Retrieve payments. CLIENTs see only payments for their invoices.

GET /payments
GET /payments?invoice_id=1

Headers:

Authorization: Bearer <token>

Required Role: Any authenticated user

Query Parameters:

Parameter Type Description
invoice_id integer Optional.

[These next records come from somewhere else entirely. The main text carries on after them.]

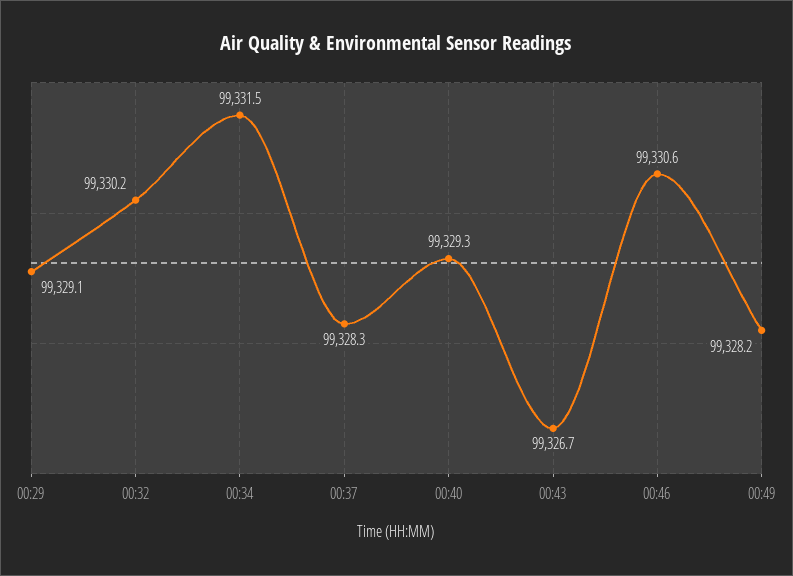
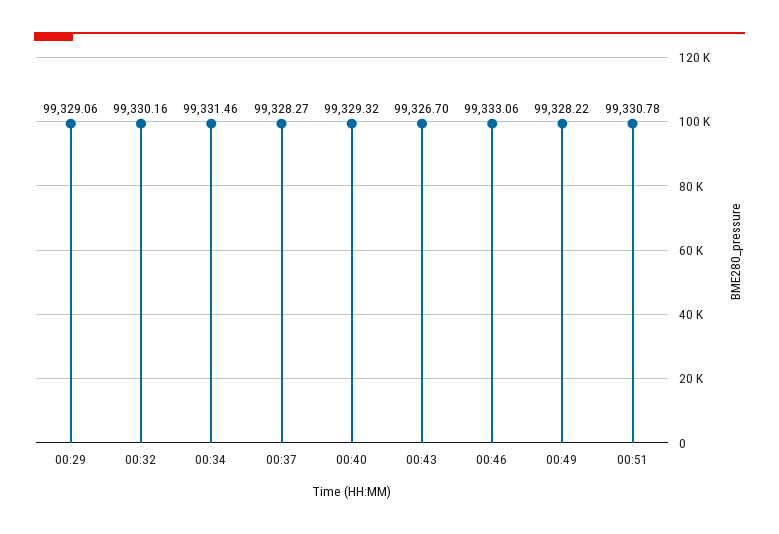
00:46: 99330.6 -> 99333.06
00:51: none -> 99330.78

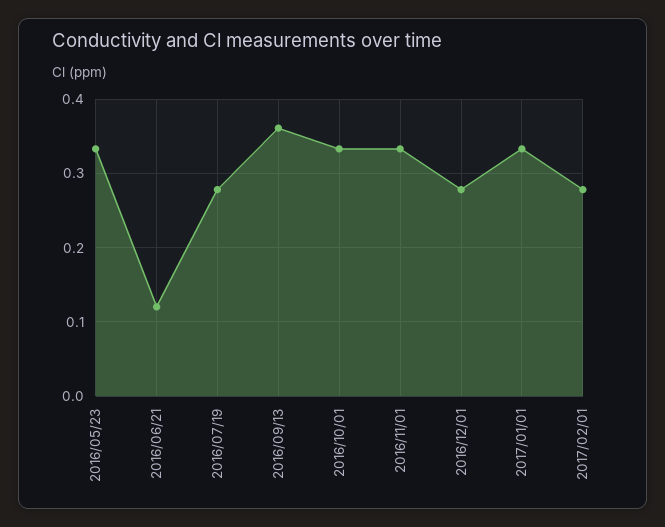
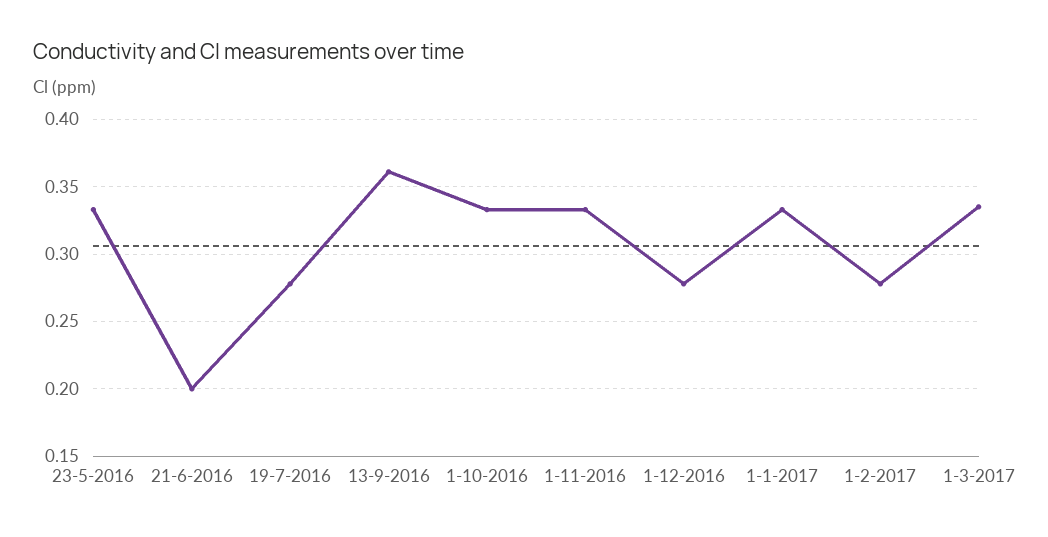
2016/06/21: 0.12 -> 0.2
1-3-2017: none -> 0.335

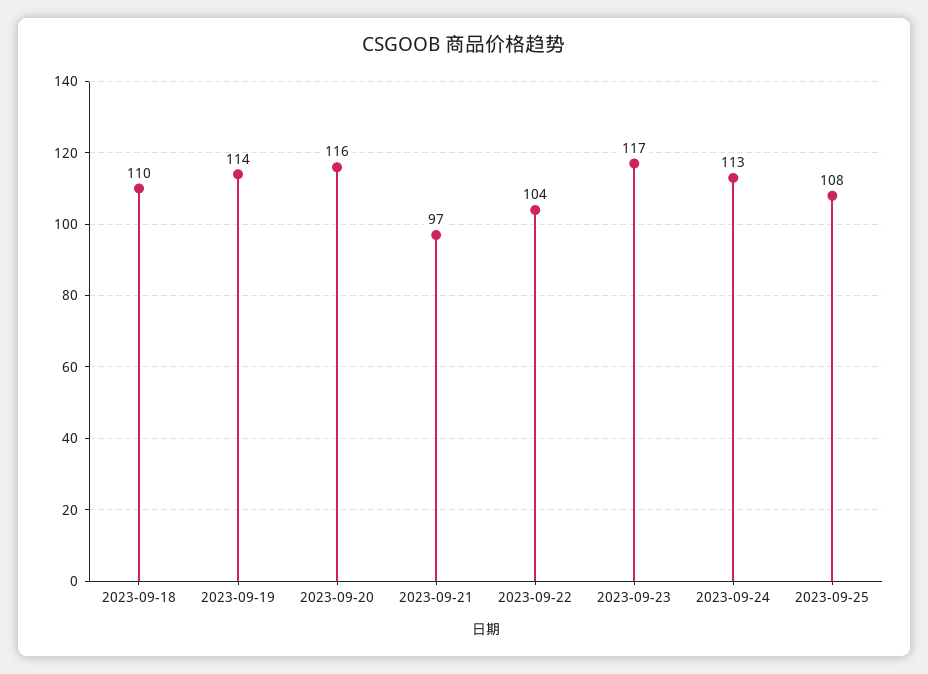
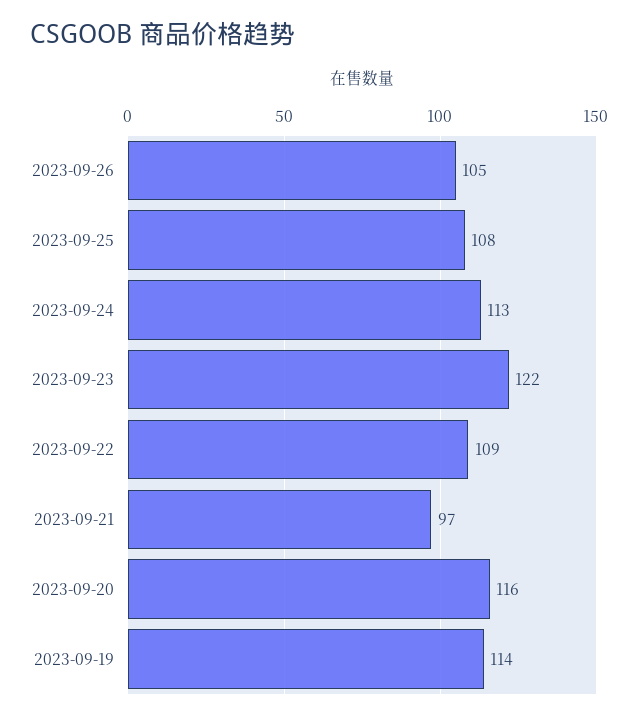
2023-09-18: 110 -> none
2023-09-22: 104 -> 109
2023-09-23: 117 -> 122
2023-09-26: none -> 105

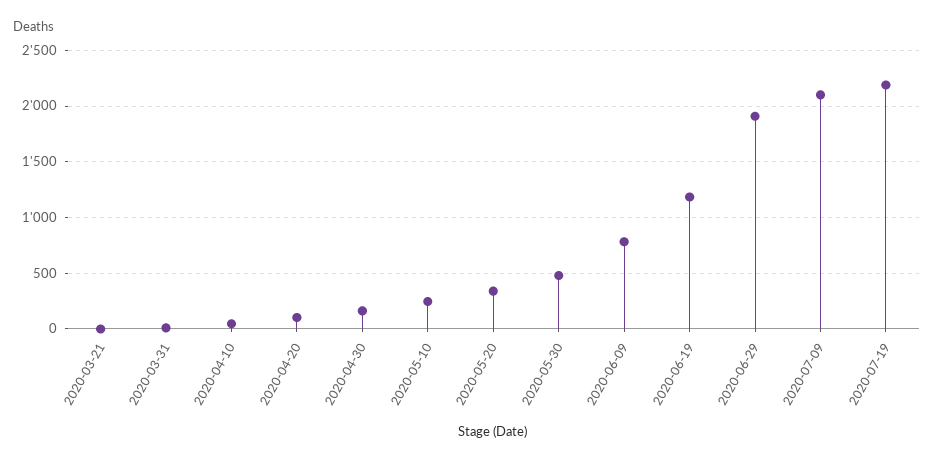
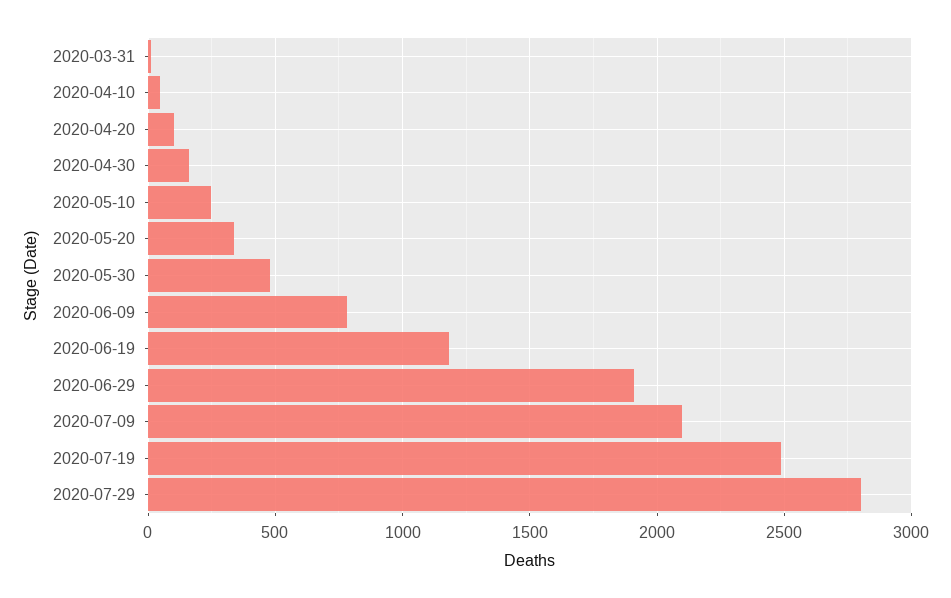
2020-03-21: 0 -> none
2020-07-19: 2200 -> 2500
2020-07-29: none -> 2800

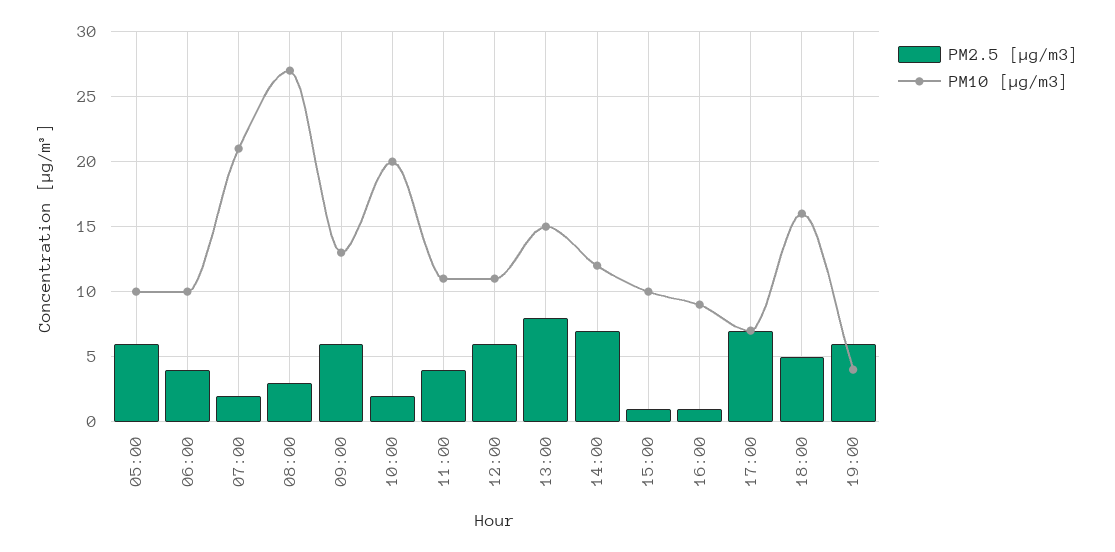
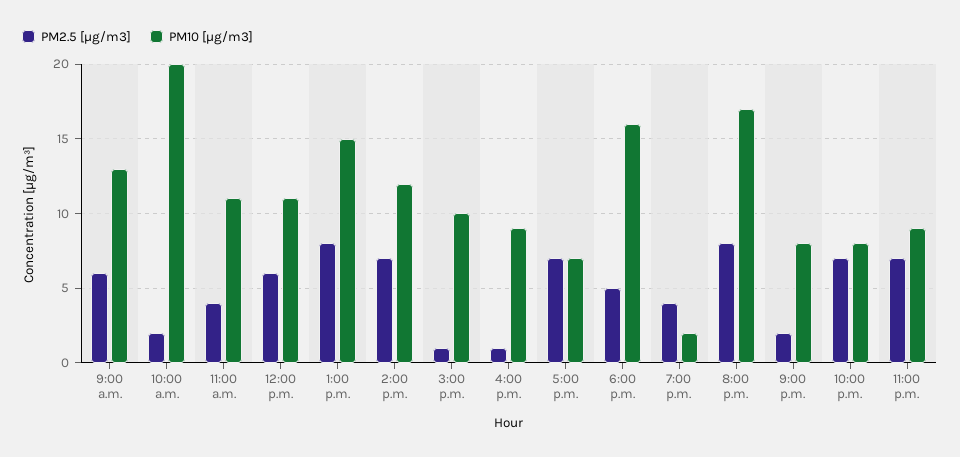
PM2.5 [µg/m3], 05:00: 6 -> none
PM10 [µg/m3], 05:00: 10 -> none
PM2.5 [µg/m3], 06:00: 4 -> none
PM10 [µg/m3], 06:00: 10 -> none
PM2.5 [µg/m3], 07:00: 2 -> none
PM10 [µg/m3], 07:00: 21 -> none
PM2.5 [µg/m3], 08:00: 3 -> none
PM10 [µg/m3], 08:00: 27 -> none
PM2.5 [µg/m3], 19:00: 6 -> 4
PM10 [µg/m3], 19:00: 4 -> 2
PM2.5 [µg/m3], 8:00 p.m.: none -> 8
PM10 [µg/m3], 8:00 p.m.: none -> 17
PM2.5 [µg/m3], 9:00 p.m.: none -> 2
PM10 [µg/m3], 9:00 p.m.: none -> 8
PM2.5 [µg/m3], 10:00 p.m.: none -> 7
PM10 [µg/m3], 10:00 p.m.: none -> 8
PM2.5 [µg/m3], 11:00 p.m.: none -> 7
PM10 [µg/m3], 11:00 p.m.: none -> 9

Filter by invoice

Response (200 OK):

[
  {
    "id": 1,
    "invoiceId": 1,
    "amount": 5000.00,
    "currency": "USD",
    "paymentMethod": "CREDIT_CARD",
    "status": "COMPLETED",
    "transactionId": "pi_3PGV9nLkdIwHu7ix0abcdefg",
    "blockchainTxHash": null,
    "blockchainNetwork": null,
    "paymentProcessor": "stripe",
    "processorFee": 145.00,
    "processedAt": "2024-01-20T14:30:00Z",
    "createdAt": "2024-01-20T14:25:00Z",
    "updatedAt": "2024-01-20T14:30:00Z"
  }
]

Authorization Logic:

  • STAFF/ADMIN/SUPERUSER: See all payments (optionally filtered)
  • CLIENT: See only payments for invoices where they are the client

Get Payment by ID

Retrieve a single payment.

GET /payments/{id}

Headers:

Authorization: Bearer <token>

Required Role: Invoice owner or STAFF/ADMIN/SUPERUSER

Response (200 OK):

{
  "id": 1,
  "invoiceId": 1,
  "amount": 5000.00,
  "currency": "USD",
  "paymentMethod": "CREDIT_CARD",
  "status": "COMPLETED",
  "transactionId": "pi_3PGV9nLkdIwHu7ix0abcdefg",
  "blockchainTxHash": null,
  "blockchainNetwork": null,
  "paymentProcessor": "stripe",
  "processorFee": 145.00,
  "processedAt": "2024-01-20T14:30:00Z",
  "createdAt": "2024-01-20T14:25:00Z",
  "updatedAt": "2024-01-20T14:30:00Z"
}

Error Responses:

Status Condition Response
403 No access Forbidden: you do not have access to this payment
404 Not found Payment not found

Create Payment (Manual)

Create a manual payment record (for bank transfers, crypto, etc.).

POST /payments

Headers:

Authorization: Bearer <token>

Required Role: STAFF, ADMIN, or SUPERUSER

Request Body:

{
  "invoiceId": 1,
  "amount": 5000.00,
  "currency": "USD",
  "paymentMethod": "BANK_TRANSFER",
  "status": "PENDING",
  "transactionId": "WIRE-2024-001",
  "blockchainTxHash": null,
  "blockchainNetwork": null,
  "paymentProcessor": null,
  "processorFee": null
}
Field Type Required Default Description
invoiceId integer Yes - Invoice being paid
amount float Yes - Payment amount (must be > 0)
currency string No USD Currency code
paymentMethod string No - Payment method
status string No PENDING Payment status
transactionId string No - External transaction ID
blockchainTxHash string No - Blockchain transaction hash
blockchainNetwork string No - Blockchain network (ethereum, bitcoin, etc.)
paymentProcessor string No - Payment processor name
processorFee float No - Processor fee amount

Response (201 Created):

{
  "id": 2,
  "invoiceId": 1,
  "amount": 5000.00,
  ...
}

Stripe Integration

Create Payment Intent

Create a Stripe payment intent for card payments.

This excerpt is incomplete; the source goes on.